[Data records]

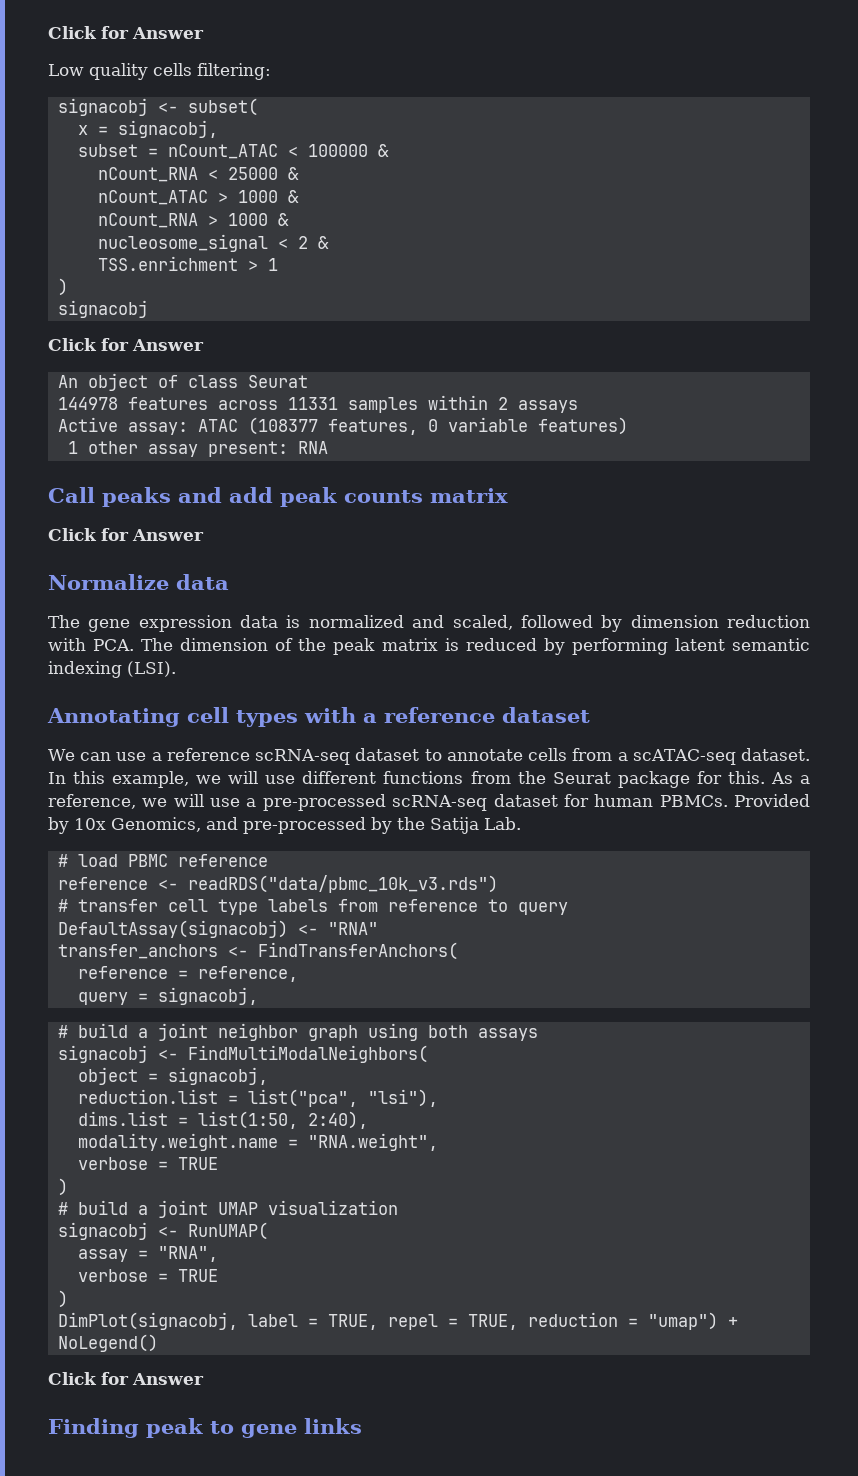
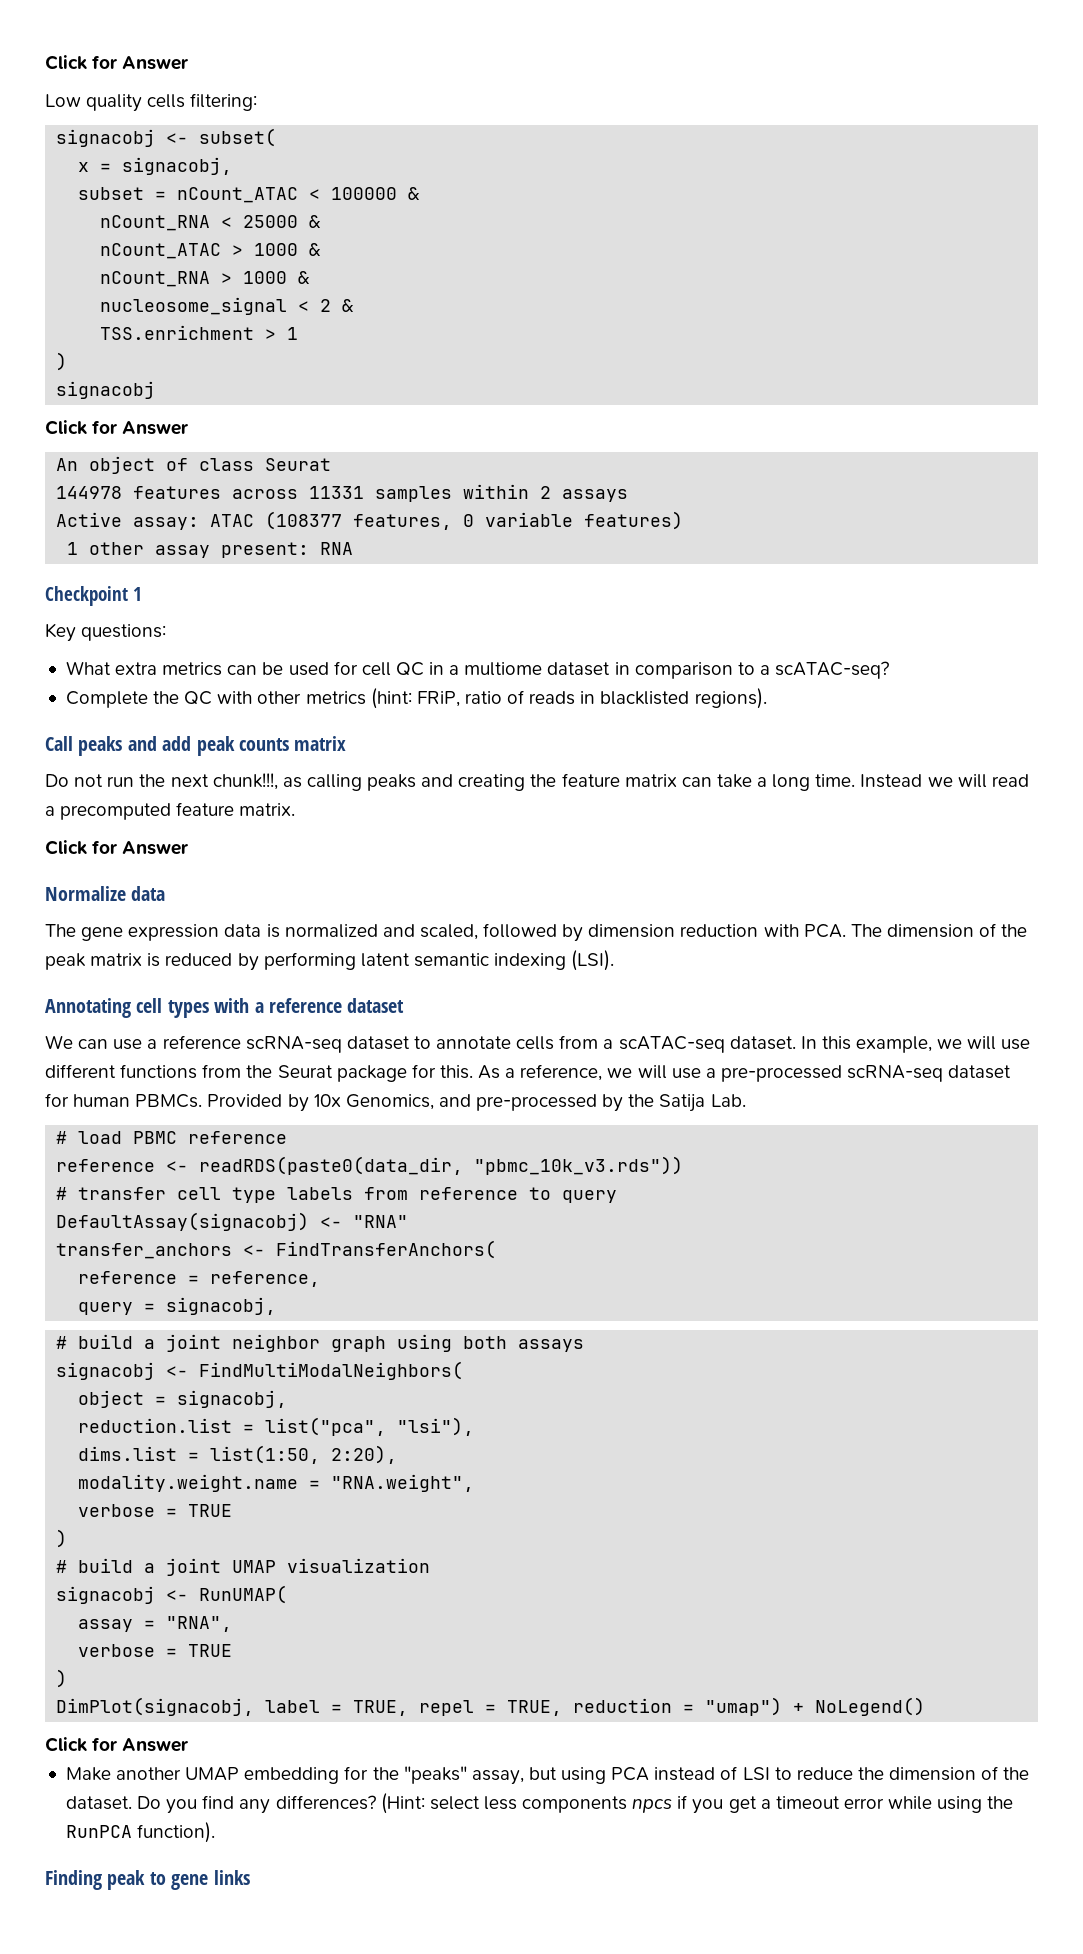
(328, 447) none -> [45,586,143,606] [45,623,167,642] [65,661,890,679] [65,688,767,709] // Checkpoint 1 // Key questions: // What extra metrics can be used for cell QC in a multiome dataset in comparison to a scATAC-seq? // Complete the QC with other metrics (hint: FRiP, ratio of reads in blacklisted regions).
(508, 495) none -> [45,773,1029,791] [45,802,296,820] // Do not run the next chunk!!!, as calling peaks and creating the feature matrix can take a long time. Instead we will read a precomputed feature matrix.
[187,875,498,893] readRDS("data/pbmc_10k_v3.rds") -> [199,1156,684,1175] readRDS(paste0(data_dir, "pbmc_10k_v3.rds"))
[307,1111,368,1129] 2:40), -> [331,1445,398,1464] 2:20),
(204, 1379) none -> [65,1766,1030,1785] [65,1793,1014,1814] [65,1822,216,1843] // Make another UMAP embedding for the "peaks" assay, but using PCA instead of LSI to reduce the dimension of the dataset. Do you find any differences? (Hint: select less components npcs if you get a timeout error while using the RunPCA function).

Activity: Only one stretch of the data is wanted: the lines from the one with "(508, 495) none" through the last, repeated exactly.

Output below:
(508, 495) none -> [45,773,1029,791] [45,802,296,820] // Do not run the next chunk!!!, as calling peaks and creating the feature matrix can take a long time. Instead we will read a precomputed feature matrix.
[187,875,498,893] readRDS("data/pbmc_10k_v3.rds") -> [199,1156,684,1175] readRDS(paste0(data_dir, "pbmc_10k_v3.rds"))
[307,1111,368,1129] 2:40), -> [331,1445,398,1464] 2:20),
(204, 1379) none -> [65,1766,1030,1785] [65,1793,1014,1814] [65,1822,216,1843] // Make another UMAP embedding for the "peaks" assay, but using PCA instead of LSI to reduce the dimension of the dataset. Do you find any differences? (Hint: select less components npcs if you get a timeout error while using the RunPCA function).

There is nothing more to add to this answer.